Koberidze himself was not injured in the clashes, he said, adding that the other members of the reporting crews— reporter Rusudan Loladze and camera operators Vano Nadiradze and Zaza Baramidze—also escaped without harm.

Koberidze said that the men who attacked the journalists also aggressively yelled at them to “go away” and stop filming, and said he believed the Pirveli Arkhi crew members were targeted because they were clearly identifiable as journalists and were filming the clashes.

Georgia’s Interior Ministry issued a statement on May 17 saying that police had identified the people involved in the fighting in Dmanisi, and were investigating.

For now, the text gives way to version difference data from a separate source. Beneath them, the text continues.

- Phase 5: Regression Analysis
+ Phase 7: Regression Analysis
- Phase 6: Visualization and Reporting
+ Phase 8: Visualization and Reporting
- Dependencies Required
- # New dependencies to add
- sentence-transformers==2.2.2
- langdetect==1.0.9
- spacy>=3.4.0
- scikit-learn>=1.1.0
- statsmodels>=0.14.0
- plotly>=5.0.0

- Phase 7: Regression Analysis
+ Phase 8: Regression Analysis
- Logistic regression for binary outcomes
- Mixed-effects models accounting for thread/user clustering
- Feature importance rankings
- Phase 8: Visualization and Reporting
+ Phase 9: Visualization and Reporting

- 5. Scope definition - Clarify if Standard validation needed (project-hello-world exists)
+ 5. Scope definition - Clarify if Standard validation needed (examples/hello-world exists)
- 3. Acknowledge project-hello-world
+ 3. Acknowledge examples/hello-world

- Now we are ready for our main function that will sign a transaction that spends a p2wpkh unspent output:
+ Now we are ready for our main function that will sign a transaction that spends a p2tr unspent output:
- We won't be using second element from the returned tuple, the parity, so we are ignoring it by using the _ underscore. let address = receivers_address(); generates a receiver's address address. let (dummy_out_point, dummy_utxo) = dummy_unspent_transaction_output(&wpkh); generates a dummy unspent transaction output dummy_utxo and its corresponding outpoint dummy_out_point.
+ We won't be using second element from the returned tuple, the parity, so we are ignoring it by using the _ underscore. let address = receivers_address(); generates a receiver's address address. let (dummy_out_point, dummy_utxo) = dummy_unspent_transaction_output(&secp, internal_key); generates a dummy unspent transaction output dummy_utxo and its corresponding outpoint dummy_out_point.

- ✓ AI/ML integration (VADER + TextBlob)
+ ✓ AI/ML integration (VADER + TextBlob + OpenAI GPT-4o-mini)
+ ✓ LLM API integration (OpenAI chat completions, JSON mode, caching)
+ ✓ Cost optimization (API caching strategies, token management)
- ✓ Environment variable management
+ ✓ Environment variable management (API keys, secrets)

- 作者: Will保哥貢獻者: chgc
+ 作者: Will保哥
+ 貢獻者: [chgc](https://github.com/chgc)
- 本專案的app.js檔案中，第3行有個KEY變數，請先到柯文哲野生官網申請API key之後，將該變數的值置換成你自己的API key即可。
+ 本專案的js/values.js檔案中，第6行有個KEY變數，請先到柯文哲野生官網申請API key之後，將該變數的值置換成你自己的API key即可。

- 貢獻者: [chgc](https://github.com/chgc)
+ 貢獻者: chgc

Those news reports said that several people had been detained for their actions during the clashes.

Today, Georgian Public Defender Nino Lomjaria, the country’s legal ombudsman, released a statement expressing concern about the assaults of the journalists and called for those responsible to be held to account. She wrote that her office would monitor the investigation into the attacks.

Berdzenishivili told CPJ that the broadcaster appealed to local law enforcement to investigate the attacks on its employees, saying, “It is concerning that this is not the first incident of aggression against our correspondents, and we hope that this kind of issues are investigated timely. When journalists are doing their jobs, it is essential that they can do so in a safe environment.”

Previously, in September 2020, unidentified attackers beat up at least five journalists, including Baramidze, the camera operator, in the southern Georgian city of Marneuli, as CPJ documented at the time. Berdzenishvili told CPJ that the investigation into that incident is still ongoing.

CPJ emailed the Interior Ministry, which oversees the country’s police, and the Dmanisi city hall for comment, but did not receive any responses.